◆ **Your assignment**
What is the count of lines in the data that hold the string "instances"? State the number alone.

◆ **Raw data**
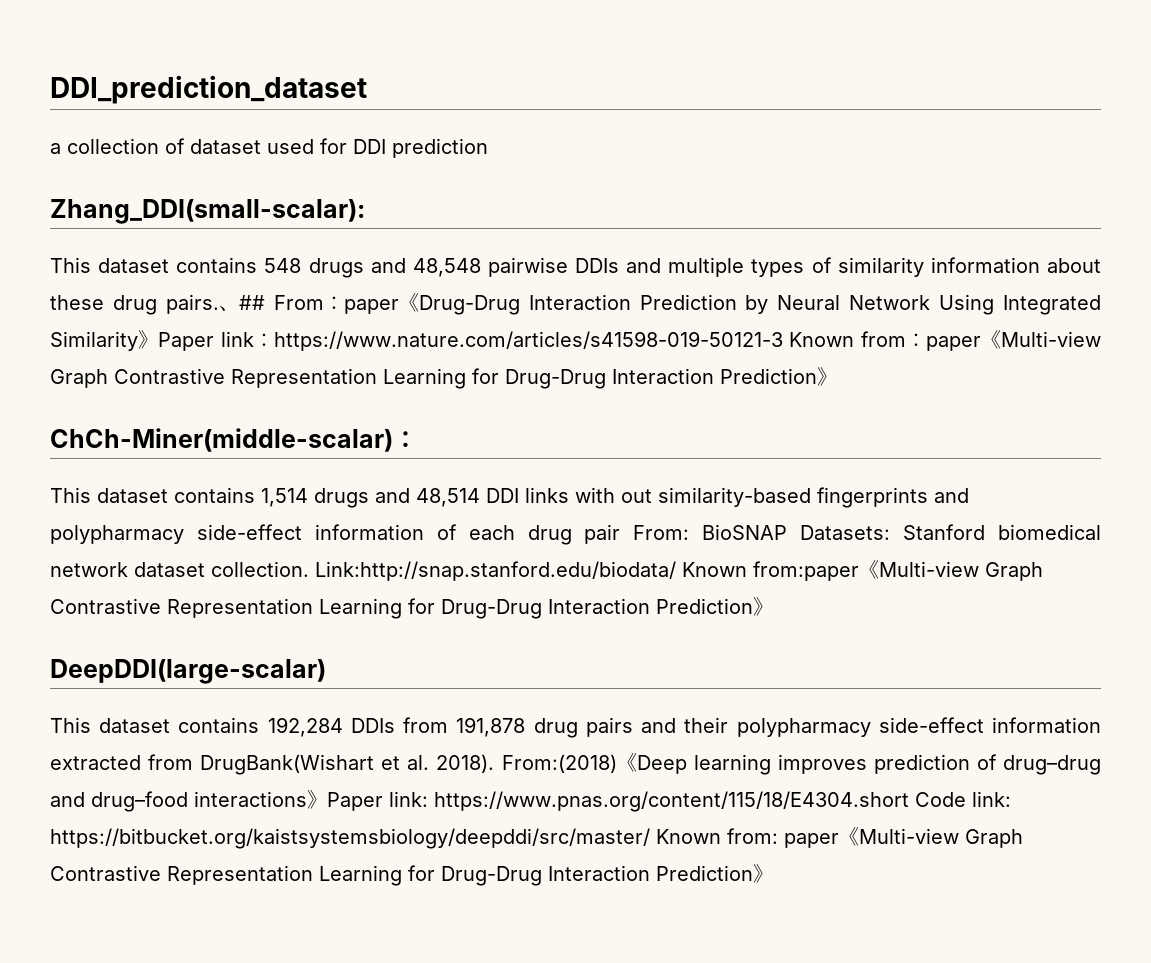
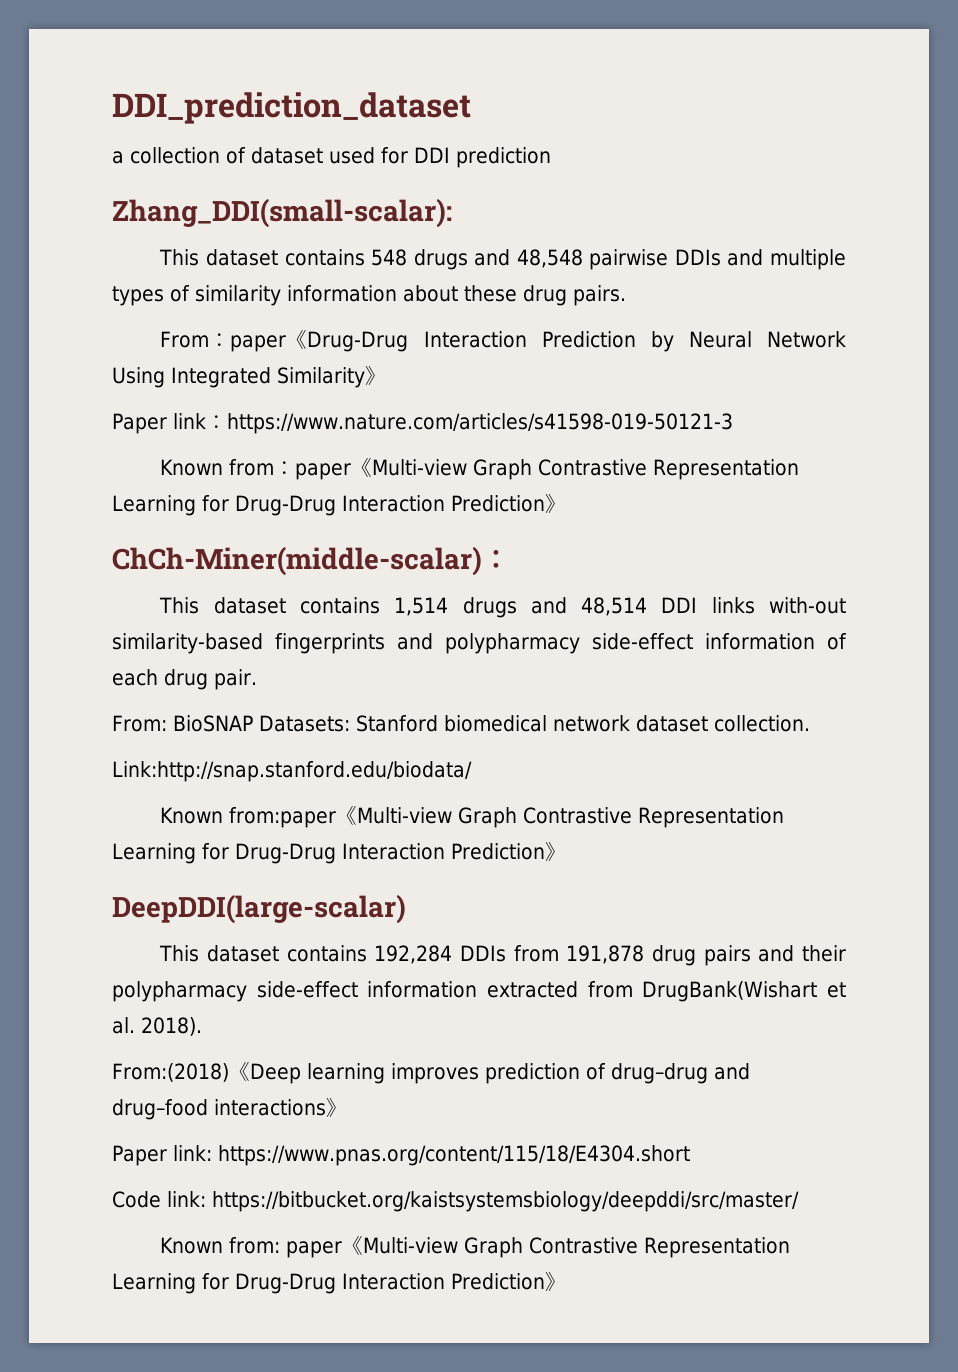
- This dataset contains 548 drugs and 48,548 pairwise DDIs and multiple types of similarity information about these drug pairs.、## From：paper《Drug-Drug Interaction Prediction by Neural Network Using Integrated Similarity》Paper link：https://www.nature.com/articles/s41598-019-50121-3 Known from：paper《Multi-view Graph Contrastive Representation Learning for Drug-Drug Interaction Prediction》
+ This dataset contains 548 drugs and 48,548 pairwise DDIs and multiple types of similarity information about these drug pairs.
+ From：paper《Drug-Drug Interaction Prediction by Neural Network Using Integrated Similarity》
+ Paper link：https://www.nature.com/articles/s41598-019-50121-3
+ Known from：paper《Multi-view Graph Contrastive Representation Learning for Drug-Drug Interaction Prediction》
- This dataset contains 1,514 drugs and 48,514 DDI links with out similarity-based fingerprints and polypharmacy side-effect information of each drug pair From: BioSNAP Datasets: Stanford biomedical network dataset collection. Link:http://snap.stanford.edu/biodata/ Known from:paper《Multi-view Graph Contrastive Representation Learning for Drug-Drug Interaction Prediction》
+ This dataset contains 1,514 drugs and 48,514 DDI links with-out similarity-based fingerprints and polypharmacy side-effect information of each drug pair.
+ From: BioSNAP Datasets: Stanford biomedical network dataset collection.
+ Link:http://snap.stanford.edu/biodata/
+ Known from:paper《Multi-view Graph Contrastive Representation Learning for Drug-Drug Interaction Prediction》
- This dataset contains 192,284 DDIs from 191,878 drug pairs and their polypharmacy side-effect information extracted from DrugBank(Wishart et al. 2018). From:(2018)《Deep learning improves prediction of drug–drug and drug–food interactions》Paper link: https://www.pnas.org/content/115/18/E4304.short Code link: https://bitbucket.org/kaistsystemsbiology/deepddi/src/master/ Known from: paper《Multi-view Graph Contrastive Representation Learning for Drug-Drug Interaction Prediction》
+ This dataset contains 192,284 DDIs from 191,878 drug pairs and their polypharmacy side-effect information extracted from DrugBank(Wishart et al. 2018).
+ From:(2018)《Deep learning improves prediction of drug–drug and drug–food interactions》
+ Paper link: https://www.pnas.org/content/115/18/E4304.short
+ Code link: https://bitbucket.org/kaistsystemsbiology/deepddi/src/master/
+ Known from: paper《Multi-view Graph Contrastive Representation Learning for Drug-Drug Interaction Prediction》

---

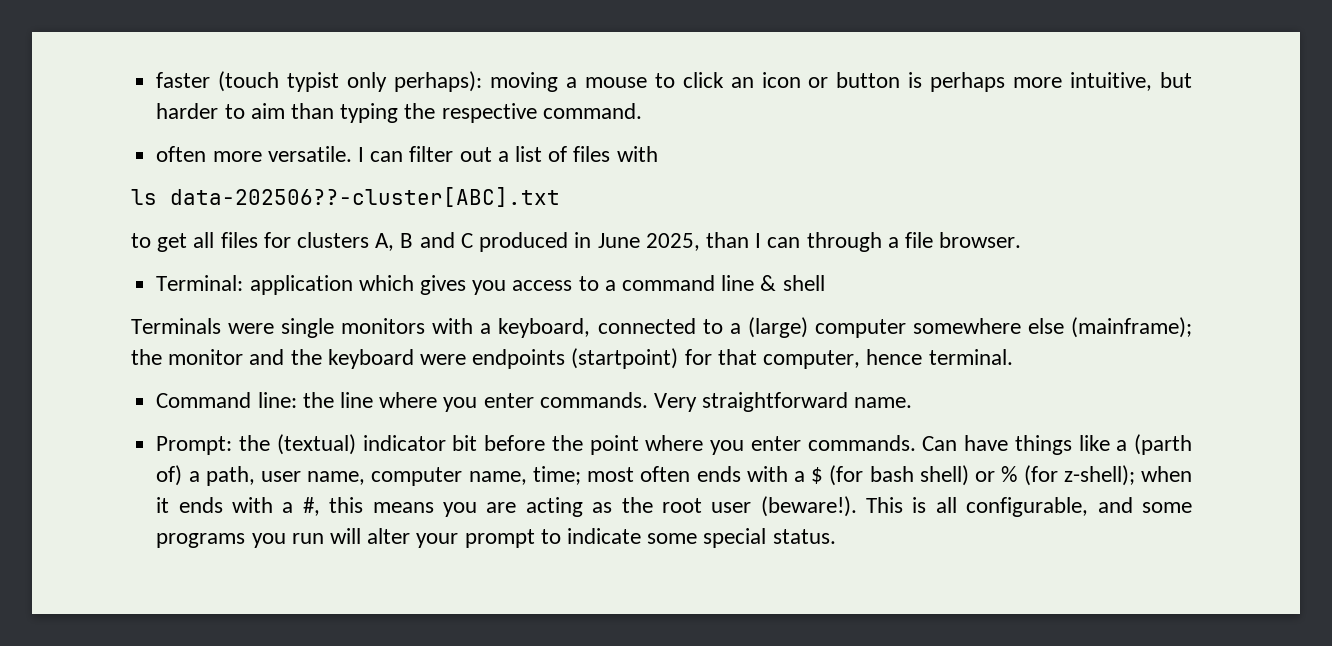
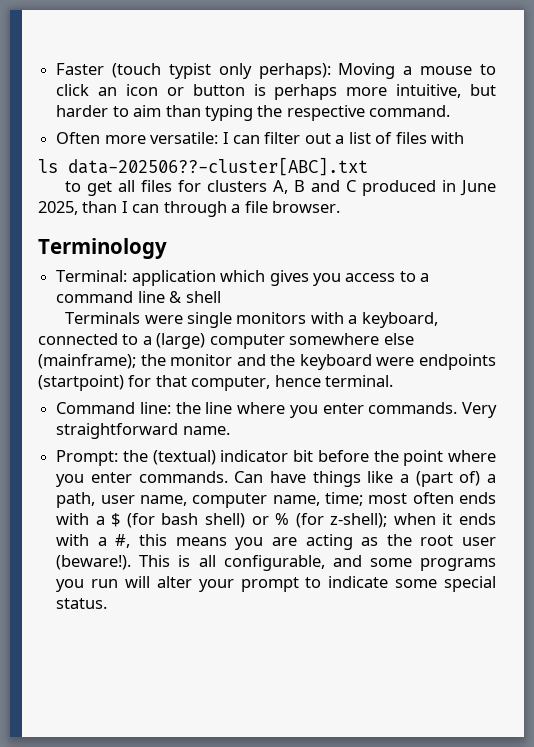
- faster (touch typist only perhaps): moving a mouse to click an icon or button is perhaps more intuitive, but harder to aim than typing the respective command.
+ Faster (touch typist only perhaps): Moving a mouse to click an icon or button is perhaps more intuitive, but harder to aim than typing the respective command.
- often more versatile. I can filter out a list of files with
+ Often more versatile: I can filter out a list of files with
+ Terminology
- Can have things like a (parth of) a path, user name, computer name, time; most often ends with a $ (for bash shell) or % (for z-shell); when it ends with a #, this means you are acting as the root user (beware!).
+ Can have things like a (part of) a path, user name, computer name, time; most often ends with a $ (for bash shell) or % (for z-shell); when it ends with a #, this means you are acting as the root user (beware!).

---

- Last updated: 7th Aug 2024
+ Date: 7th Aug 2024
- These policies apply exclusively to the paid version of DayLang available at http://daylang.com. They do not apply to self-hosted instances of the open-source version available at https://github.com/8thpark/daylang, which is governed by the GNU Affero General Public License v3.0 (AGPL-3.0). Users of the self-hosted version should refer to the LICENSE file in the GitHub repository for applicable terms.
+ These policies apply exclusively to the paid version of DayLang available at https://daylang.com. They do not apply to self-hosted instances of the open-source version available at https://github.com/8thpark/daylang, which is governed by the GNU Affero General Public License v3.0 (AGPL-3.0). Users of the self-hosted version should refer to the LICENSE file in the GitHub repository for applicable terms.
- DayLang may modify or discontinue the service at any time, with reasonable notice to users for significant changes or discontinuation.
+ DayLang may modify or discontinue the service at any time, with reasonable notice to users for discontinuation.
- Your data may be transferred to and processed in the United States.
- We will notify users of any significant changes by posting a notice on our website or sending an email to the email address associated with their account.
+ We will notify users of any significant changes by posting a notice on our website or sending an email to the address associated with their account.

◆ **Solution to the problem**
2